Однако время не стояло на месте, мадам Перикан вытерла глаза, но слезы все текли и текли.
— Поднимемся, тебе нужно умыться. Ты, наверное, голоден?
— Нет, спасибо, я очень плотно позавтракал.
— Возьми чистый платок, надень галстук, вымой руки, приведи себя в приличный вид. О Господи! И поспеши, пожалуйста, чтобы быть вместе с нами в соборе.
— Как?! Вы все-таки идете на панихиду? Раз я остался в живых, почему бы не устроить вместо нее пирушку? В каком-нибудь ресторане, а?
— Юбер!
— А что я такого сказал? Тебе не понравилась «пирушка»?
— Да нет, но…
«Ужасно сообщать ему вот так, посреди улицы», — подумала мадам Перикан. Она взяла сына за руку и помогла ему подняться в коляску.
— У нас произошло два несчастья, сынок. Во-первых, умер наш бедный дедушка, а потом Филипп…
Юбер откликнулся на новость необычным для него образом. Два месяца тому назад он бы расплакался, по его розовым щекам потекли бы потоком крупные прозрачные соленые слезы. Сейчас он стал белее мела, и лицо приняло незнакомое матери жесткое, очень мужское выражение.
— Дед умер и ладно, — сказал он после долгого молчания, — а Филипп…
— Юбер, ты с ума сошел?
— Вы и сами так думаете, и я тоже. Он был старым и больным человеком. Что ему делать в этой заварухе?
— Напрасно ты так говоришь, — возразила больно задетая мадам Кракан.
Но Юбер продолжал, не слушая ее:
— Филипп… А вы уверены? Может, и с ним та же дурь, что со мной?
— К сожалению, это совершенно точно…
— Филипп… — Голос его дрогнул, и дальше он говорил еле слышно: — Он был не от мира сего, другие только говорят о небе, а сами думают исключительно о земных делах. Филиппа послал Господь, и он, должно быть, теперь счастлив.

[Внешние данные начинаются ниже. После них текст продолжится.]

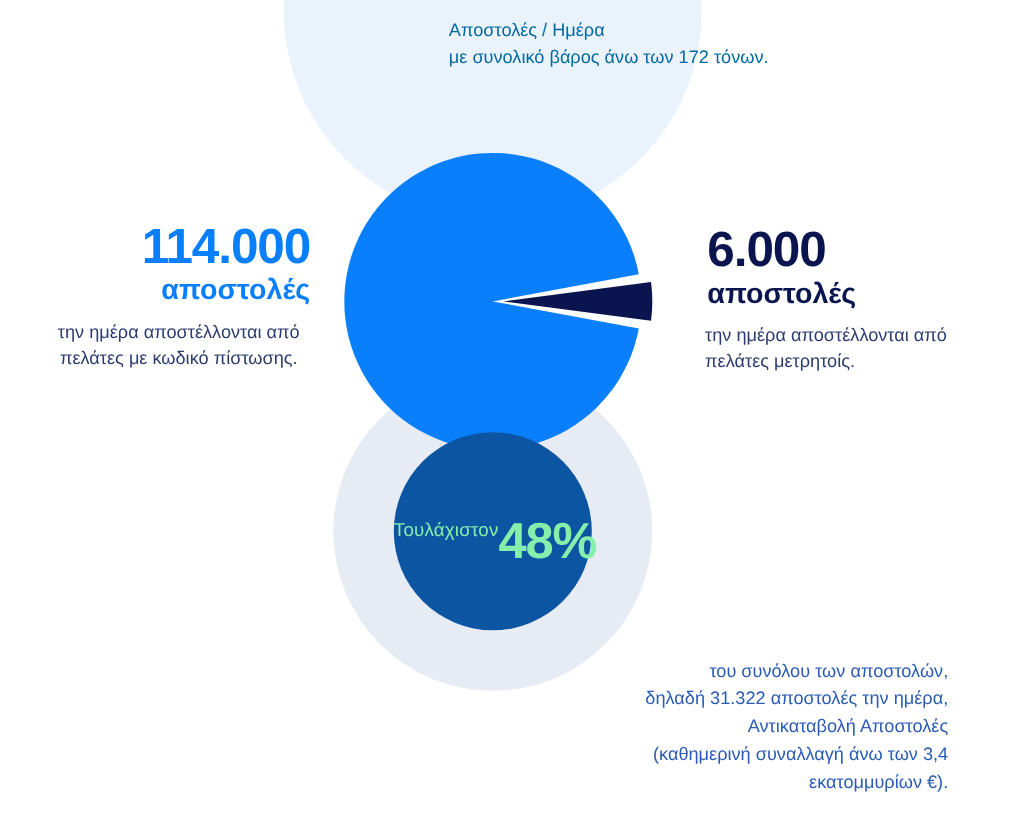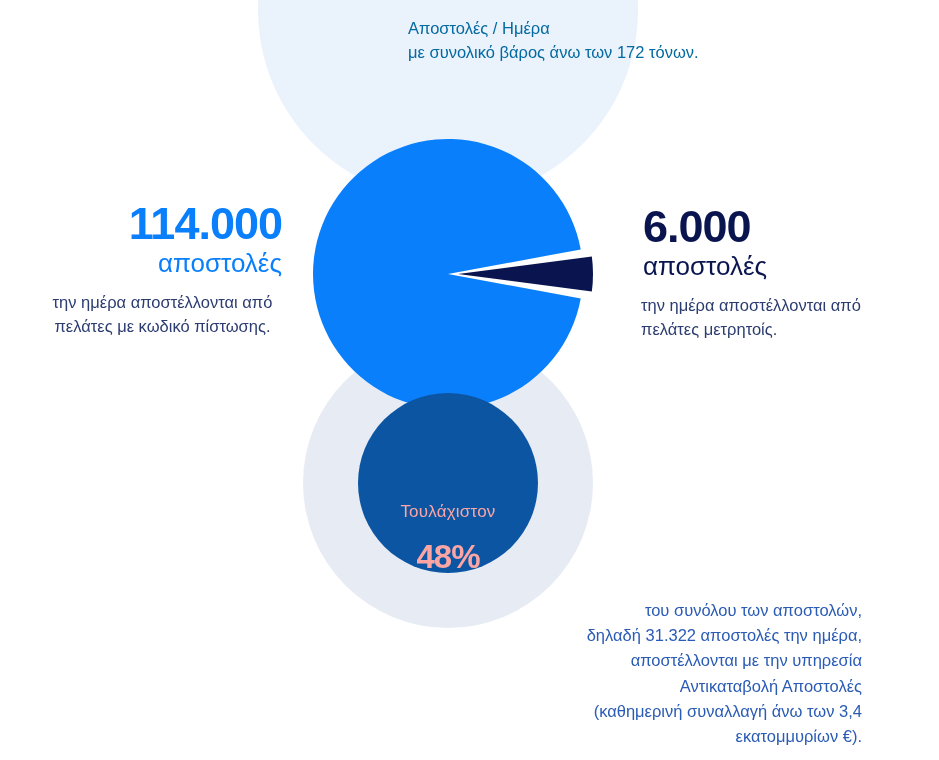--- a/index.html
+++ b/index.html
@@ -36,51 +36,51 @@
   .pie-wrap svg { display:block; overflow:visible; }
 
   
   .pct-circle {
     position:absolute;
     left:358px; top:393px;
     width:180px; height:180px;
     border-radius:50%;
     background:#0b55a2;
     display:flex;
-    flex-direction:column;
+    flex-direction:row;
     align-items:center;
-    justify-content:flex-end;
-    color:#fca5a5;
+    justify-content:flex-start;
+    color:#86efac;
   }
   .pct-label {
     font-size:17px;
     font-weight:400;
     letter-spacing:.2px;
     margin-bottom:2px;
   }
   .pct-value {
-    font-size:33px;
+    font-size:46px;
     font-weight:700;
     letter-spacing:-1px;
     line-height:1;
     margin-top:16px;
   }
 
   
   .block { position:absolute; }
 
   .num {
     font-weight:700;
     line-height:1.05;
     white-space:nowrap;
     background:#ffffff;
     display:inline-block;
   }
   .sub {
-    font-weight:400;
+    font-weight:700;
     white-space:nowrap;
     background:#ffffff;
     display:inline-block;
   }
   .desc {
     font-size:16.5px;
     font-weight:400;
     line-height:1.45;
     color:#2c3c70;
   }
@@ -152,20 +152,19 @@
     <div class="desc">
       <span class="desc-line">την ημέρα αποστέλλονται από</span>
       <span class="desc-line">πελάτες μετρητοίς.</span>
     </div>
   </div>
 
   <div class="block block-bottom">
     <div class="desc">
       <span class="desc-line">του συνόλου των αποστολών,</span>
       <span class="desc-line">δηλαδή 31.322 αποστολές την ημέρα,</span>
-      <span class="desc-line">αποστέλλονται με την υπηρεσία</span>
       <span class="desc-line">Αντικαταβολή Αποστολές</span>
       <span class="desc-line">(καθημερινή συναλλαγή άνω των 3,4</span>
       <span class="desc-line">εκατομμυρίων €).</span>
     </div>
   </div>
 
 </div>
 
 </body></html>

Юбер закрыл лицо руками и долго-долго стоял неподвижно. Зазвонили соборные колокола. Мадам Перикан коснулась руки сына:
— Едем?
Он кивнул головой. Дети с нянькой сели во вторую коляску, все тронулись. И вот они уже у собора. Мать, бабушка и между ними Юбер вошли под своды. В том же самом порядке они уселись на скамью, и Юбер преклонил колени. Его узнали, он слышал вокруг себя шепот, приглушенные восклицания. Мадам Кракан не ошиблась: в соборе собрался весь город. Все увидели уцелевшего, который пришел поблагодарить Господа за свое спасение в тот самый день, когда горожане пришли помолиться вместе с его семьей за его усопших родственников. Людям было приятно смотреть на Юбера — славный мальчишка, избежавший немецкой пули, укреплял в них чувство справедливости, удовлетворял жажду чуда. Все матери, у которых не было вестей о сыновьях с мая месяца (а таких было немало), почувствовали, как сердца у них забились надеждой. Невозможно было думать с горечью: «Кое-кому везет больше, чем мне», потому как — увы! — бедный Филипп (а про него говорили, что он был удивительным священником) все-таки погиб.

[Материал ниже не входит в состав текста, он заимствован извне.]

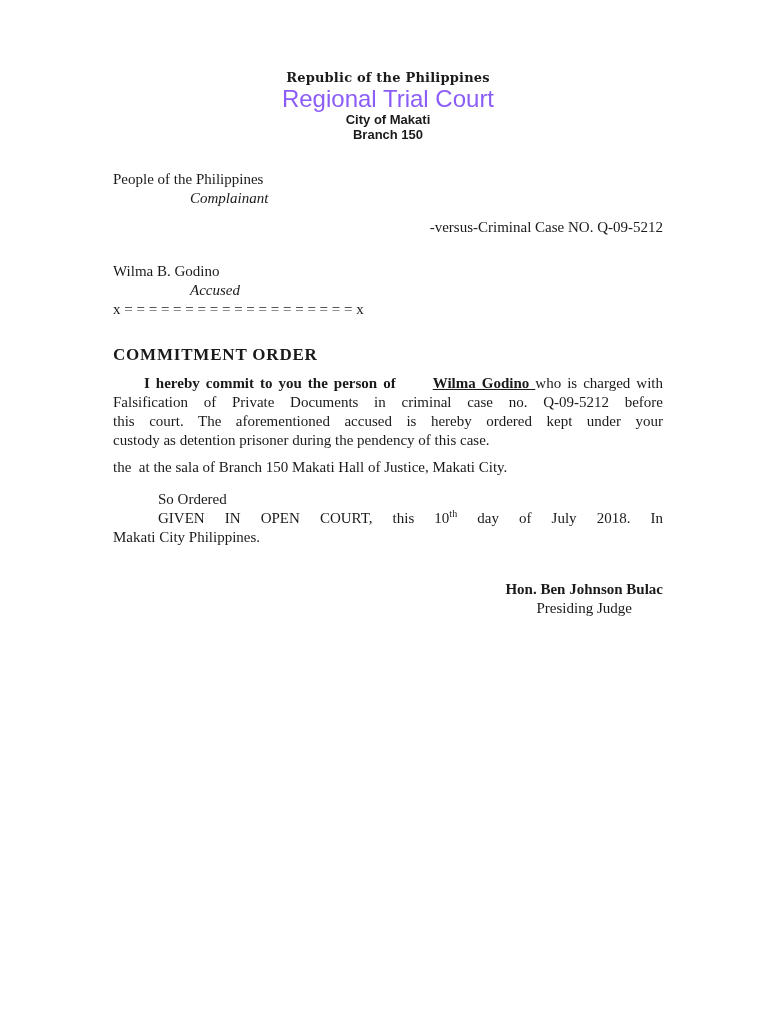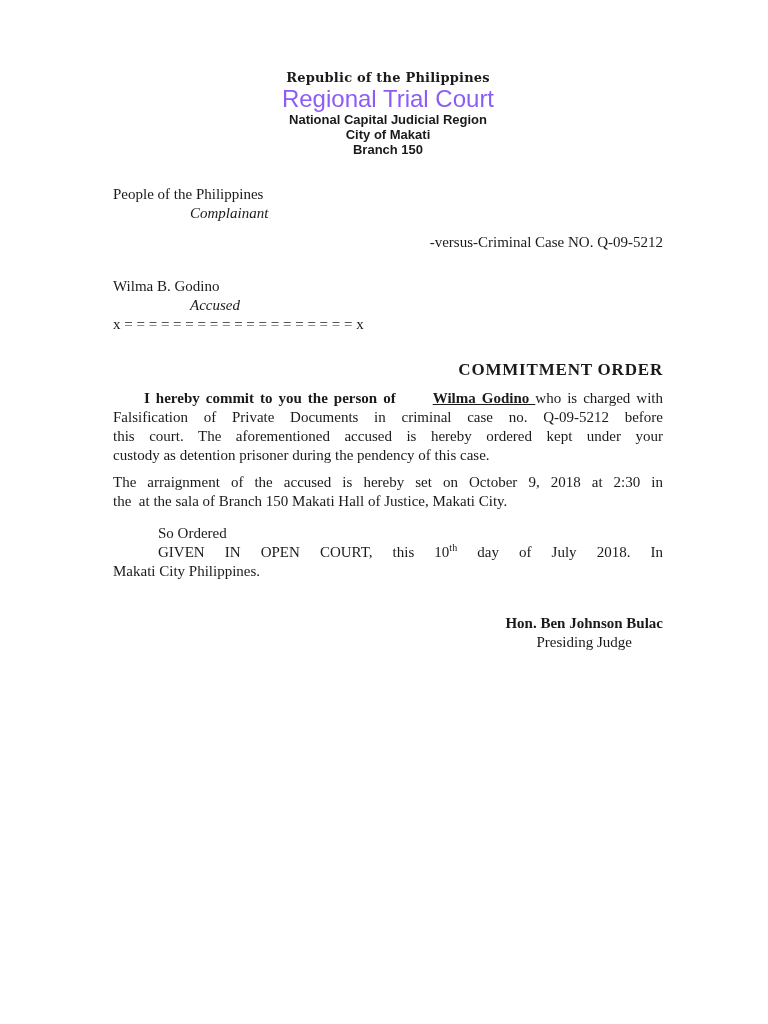--- a/index.html
+++ b/index.html
@@ -19,21 +19,21 @@
 
   
   .case-caption { margin-top:28px; }
   .role { padding-left:77px; font-style:italic; }
   .versus-row { display:flex; justify-content:flex-end; margin-top:10px; }
   .versus-label { padding-left:32px; }
   .case-right { text-align:right; }
   .accused-name { margin-top:25px; }
 
   
-  .order-title { margin:26px 0 0 0; text-align:right; font-size:17px; line-height:20px; font-weight:bold; letter-spacing:.8px; }
+  .order-title { margin:26px 0 0 0; text-align:left; font-size:17px; line-height:20px; font-weight:bold; letter-spacing:.8px; }
   .addressee { margin-top:13px; font-weight:bold; }
   .addr-loc { padding-left:25px; }
   .u { text-decoration:underline; }
   .b { font-weight:bold;margin-left:31px; }
   .para1 { margin-top:9px; }
   .para2 { margin-top:8px; }
   .jline { text-align:justify; text-align-last:justify; }
   .so-ordered { margin-top:13px; padding-left:45px; }
   .given-line1 { text-indent:45px; }
   sup { font-size:10px; line-height:0; }
@@ -45,21 +45,20 @@
 </style>
 </head>
 <body>
 
 <div class="page">
   <div class="content">
 
     <header class="court-header">
       <div class="h-republic">Republic of the Philippines</div>
       <div class="h-court">Regional Trial Court</div>
-      <div class="h-sub">National Capital Judicial Region</div>
       <div class="h-sub">City of Makati</div>
       <div class="h-sub">Branch 150</div>
     </header>
 
     <section class="case-caption">
       <div>People of the Philippines</div>
       <div class="role">Complainant</div>
       <div class="versus-row">
         <div class="versus-label">-versus-</div>
         <div class="case-right">
@@ -75,21 +74,20 @@
 
 
     <section class="para1">
       <div class="jline"><span class="b">I hereby commit to you the person of </span><span class="b u">Wilma Godino </span><span>who is charged with</span></div>
       <div class="jline">Falsification of Private Documents in criminal case no. Q-09-5212 before</div>
       <div class="jline">this court. The aforementioned accused is hereby ordered kept under your</div>
       <div>custody as detention prisoner during the pendency of this case.</div>
     </section>
 
     <section class="para2">
-      <div class="jline">The arraignment of the accused is hereby set on October 9, 2018 at 2:30 in</div>
       <div>the&nbsp; at the sala of Branch 150 Makati Hall of Justice, Makati City.</div>
     </section>
 
     <div class="so-ordered">So Ordered</div>
 
     <section>
       <div class="jline given-line1"><span>GIVEN IN OPEN COURT, this 10</span><sup>th</sup><span> day of July 2018. In</span></div>
       <div>Makati City Philippines.</div>
     </section>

И во время священной церемонии многие женщины улыбались Юберу. Он не смотрел вокруг, он не вышел из оцепенения, в которое погрузили его слова матери. Смерть Филиппа убила его. Он вновь оказался в том мучительном душевном состоянии, в каком был перед безнадежной и тщетной защитой Мулена, в миг, когда только начиналось повальное бегство. «Если бы мы все были одинаковыми, все свиньи, все суки, — думал он, оглядывая присутствующих, — все происходящее было бы понятно. Но зачем посылают сюда таких, как Филипп? Если посылают для нас, для искупления наших грехов, то это все равно что менять бриллиант на мешок булыжников».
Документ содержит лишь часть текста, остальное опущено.